# [Action item]
The required output is the exact run of lines in the listing below from the line holding "width: 147px ->" through the line holding "una opción de", with no pictures.
=-=-=-=-=
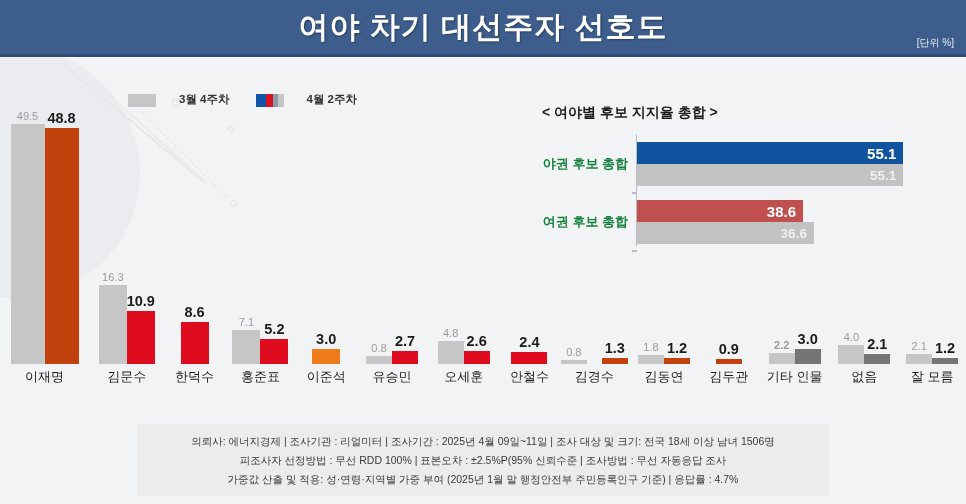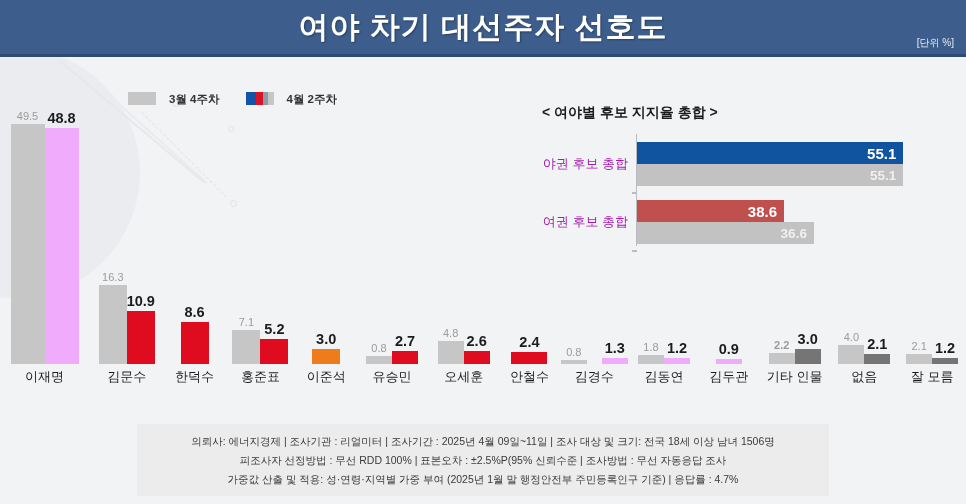"3월 4주차" .legend-item { align-items: flex-start -> flex-end; gap: 13px -> 23px }
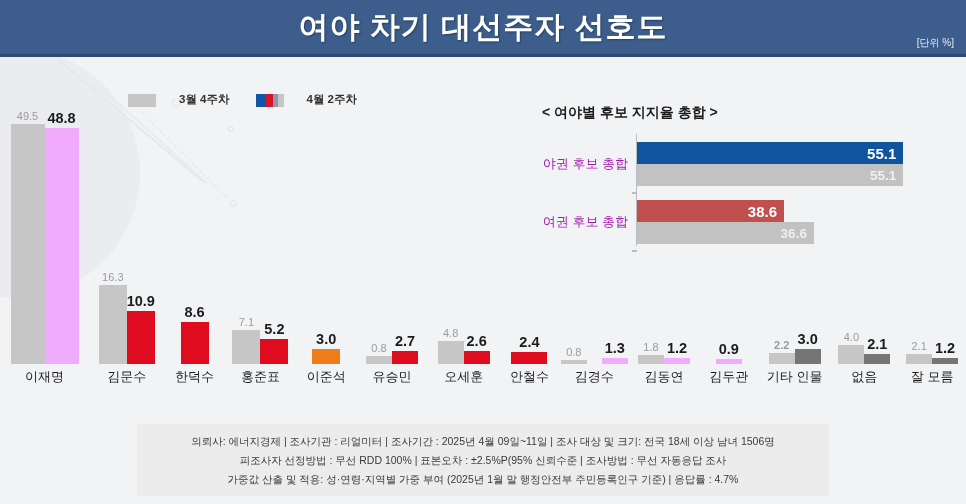"48.8" .bar-cur.blue { background: #f0abfc -> #c2410c }
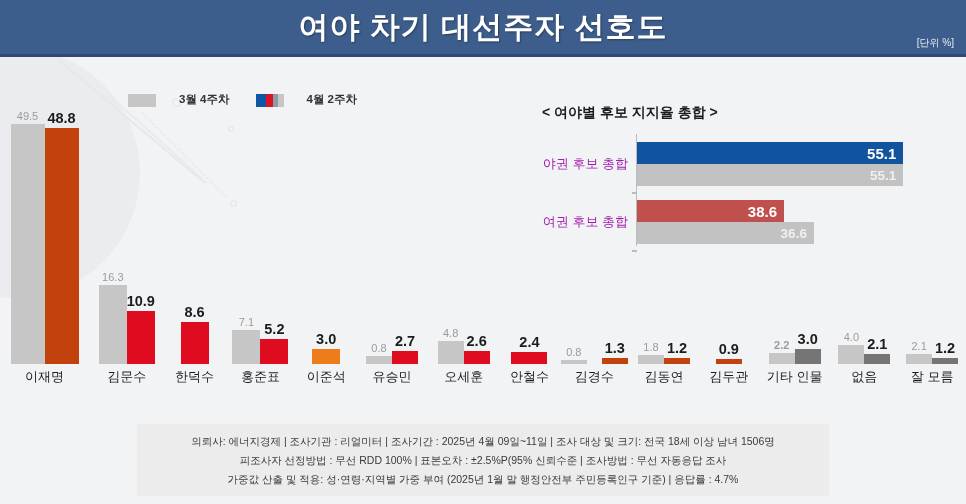"야권 후보 총합" .sum-label { color: #a21caf -> #15803d; font-weight: normal -> bold }
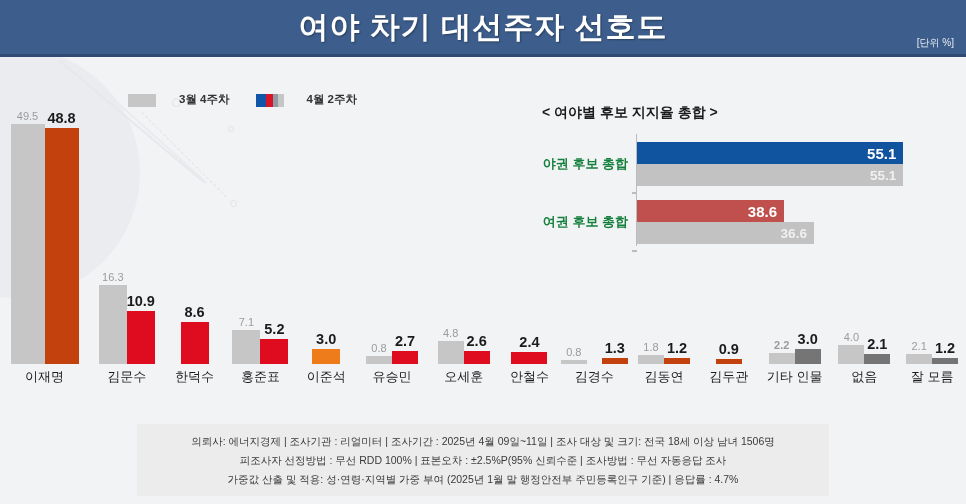"38.6" div.sum-bar { width: 147px -> 166px }
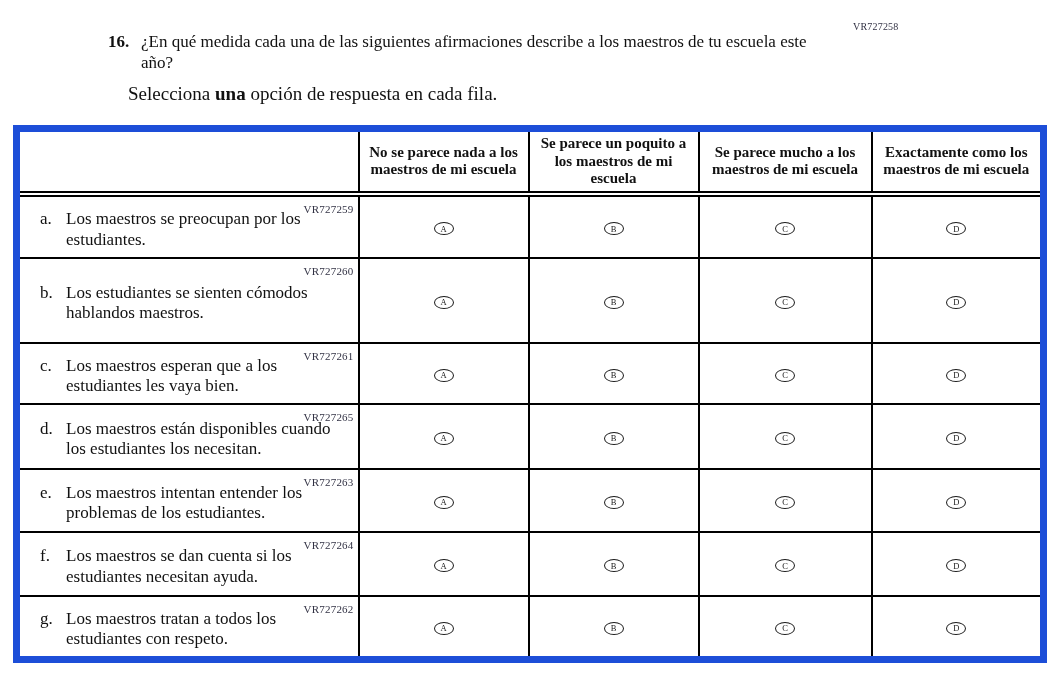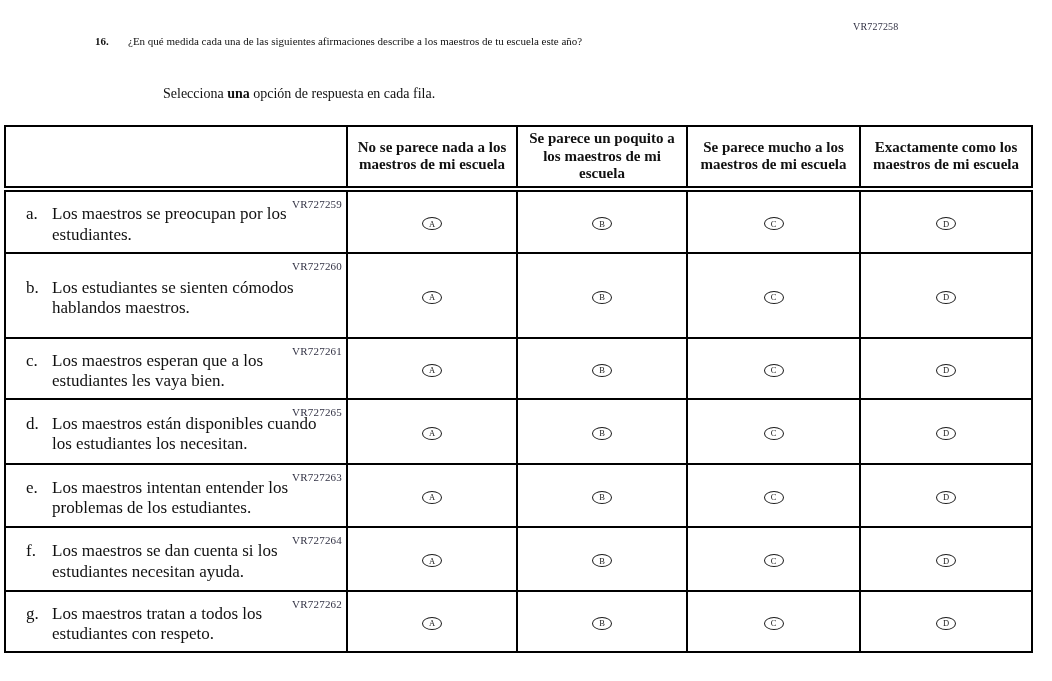"16." .question { font-size: 11px -> 17px; left: 95px -> 108px }
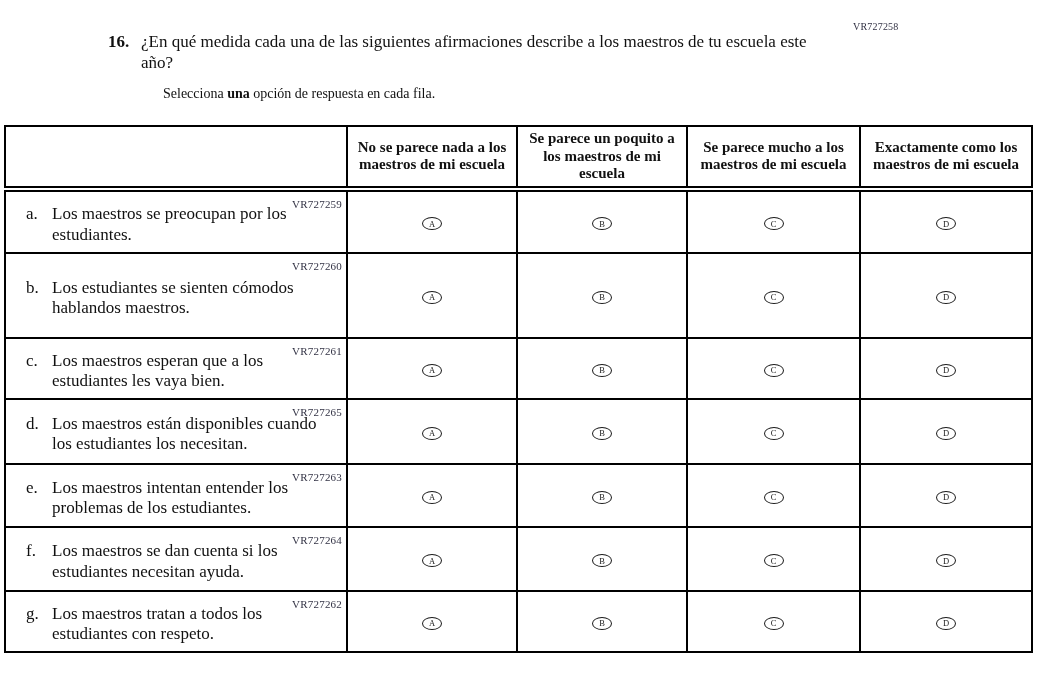"Selecciona una opción de respuesta" .instruction { font-size: 14px -> 19px; margin-left: 35px -> none }
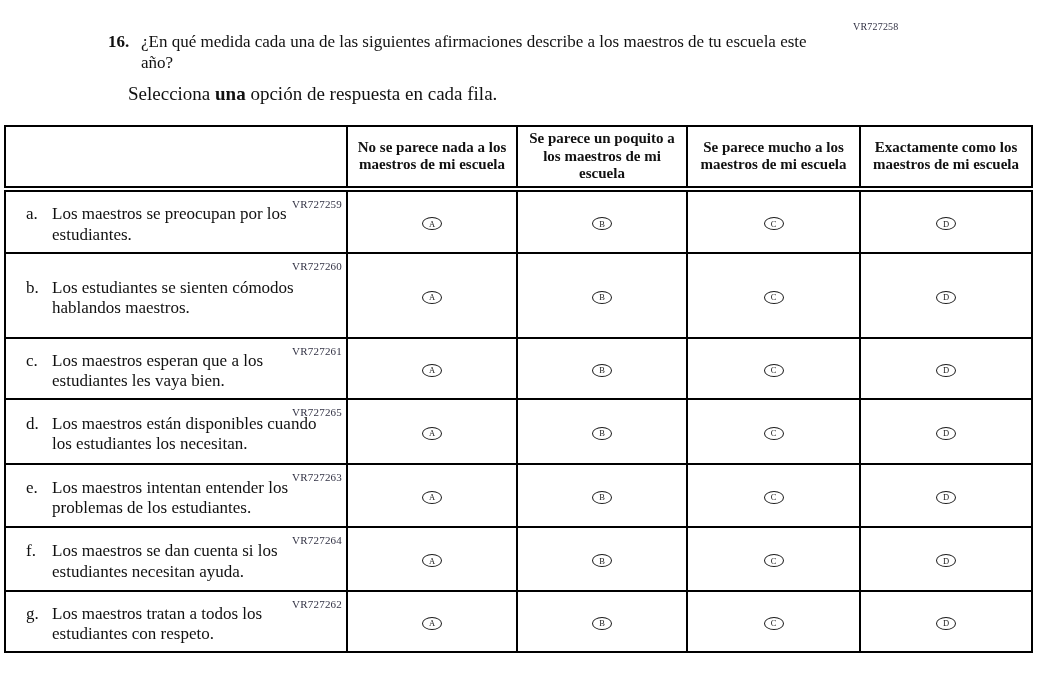"No se parece nada a" table.matrix { border: 1px solid #1d4ed8 -> 7px solid #1d4ed8; left: 4px -> 13px }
=-=-=-=-=
# [Completed exercise]
"38.6" div.sum-bar { width: 147px -> 166px }
"16." .question { font-size: 11px -> 17px; left: 95px -> 108px }
"Selecciona una opción de respuesta" .instruction { font-size: 14px -> 19px; margin-left: 35px -> none }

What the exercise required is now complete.